Sunday, May 25, 2008

A Worried Mother

Without pause, my son
Watches vampire DVDs

In a lightless room/with the curtains drawn.


25 May 2008


We spent the night at Lynny's, so we cld go to a Eurovision party nearby. Besides a new litter of Siamese kittens, and an aquarium of (captive-bred) sea-horses, they also own the complete "Buffy the Vampire Slayer" on DVD. Since William has already been exposed to it at friends' houses, I rather weakly caved in, and let him watch it while I was still in bed... I was struck by his pale face glowing in the darkened room... Still not sure which is the better ending.

Sunday, May 18, 2008

Not a poem for a change...

...but I just thought you'd like to know that the year's first batch of elderflower cordial is now in bottles, awaiting labelling! (See "Elderflower Cordial: The Making Thereof", 23 April 2008.)


18 May 2008

Sunday, May 4, 2008

Fear

The octopus makes itself
Comfortable in
My chest.
He stretches two tentacles
Down, to wind round
My bowels.
He wraps four around
My heart,
To crush its squirming attempts to escape.
He sends the last two up
My oesophagus,
So they can curl out of
My mouth,
And coil around
My throat.
He has to allow me a thin stream of air though,
As he realises a little too late
That he can't throttle
Himself.

2 May 2008


I seem to be writing some pretty gruesome stuff at the moment!

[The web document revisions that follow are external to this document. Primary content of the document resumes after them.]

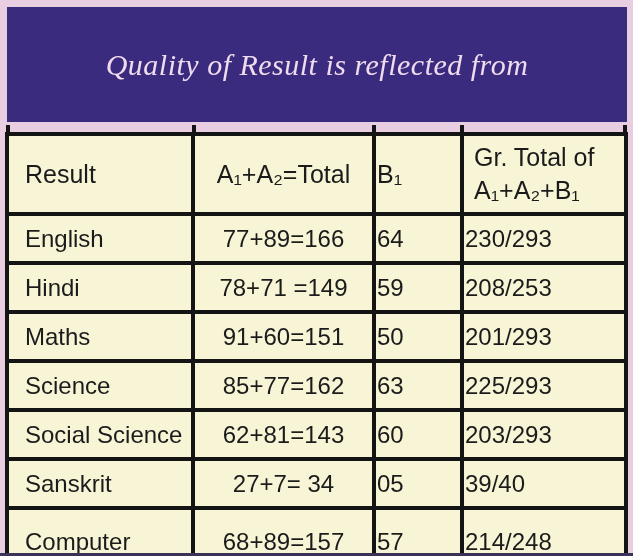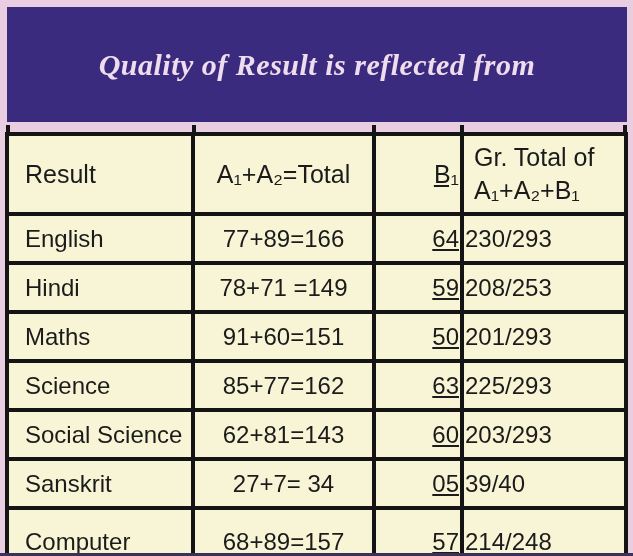--- a/index.html
+++ b/index.html
@@ -24,7 +24,7 @@
     align-items: center;
     text-align: center;
     font-family: "Liberation Serif", "DejaVu Serif", serif;
-    font-weight: bold;
+    font-weight: normal;
     font-style: italic;
     font-size: 30px;
     line-height: 37px;

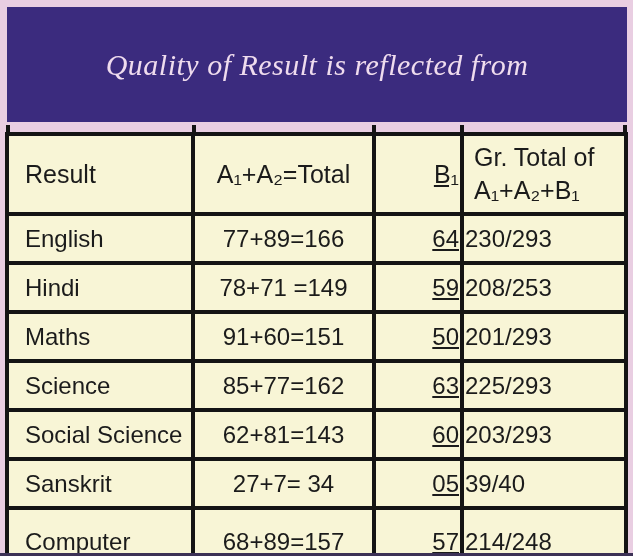--- a/index.html
+++ b/index.html
@@ -79,7 +79,7 @@
 
   .col-subject  { text-align: left; padding-left: 16px; }
   .col-total    { text-align: center; }
-  .col-b1       { text-align: right; text-decoration: underline; }
+  .col-b1       { text-align: left; }
   .col-gr_total { text-align: left; }
   th.col-gr_total { padding-left: 10px; text-align: left; }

This was inspired by my feelings of panic the previous week, (not entirely dissipated...). I originally had a totally negative ending, but realised, when thinking the metaphor through, that there was a technical problem with him strangling his own tentacles; and anyway, the situation isn't totally hopeless, so this is a truer reflection of how I feel. I am not sure if you can use the word "throttle" in this context (where is an octopus' "throat" anyway, and can you strangle anything that doesn't actually breathe air?) Maybe it's just a rubbish image... I am also concerned about the line breaks: shld I be emphasising the body parts so much, by splitting the line before them each time? And shld I repeat "round/around" so much? As you can tell, I'm not very secure about this one!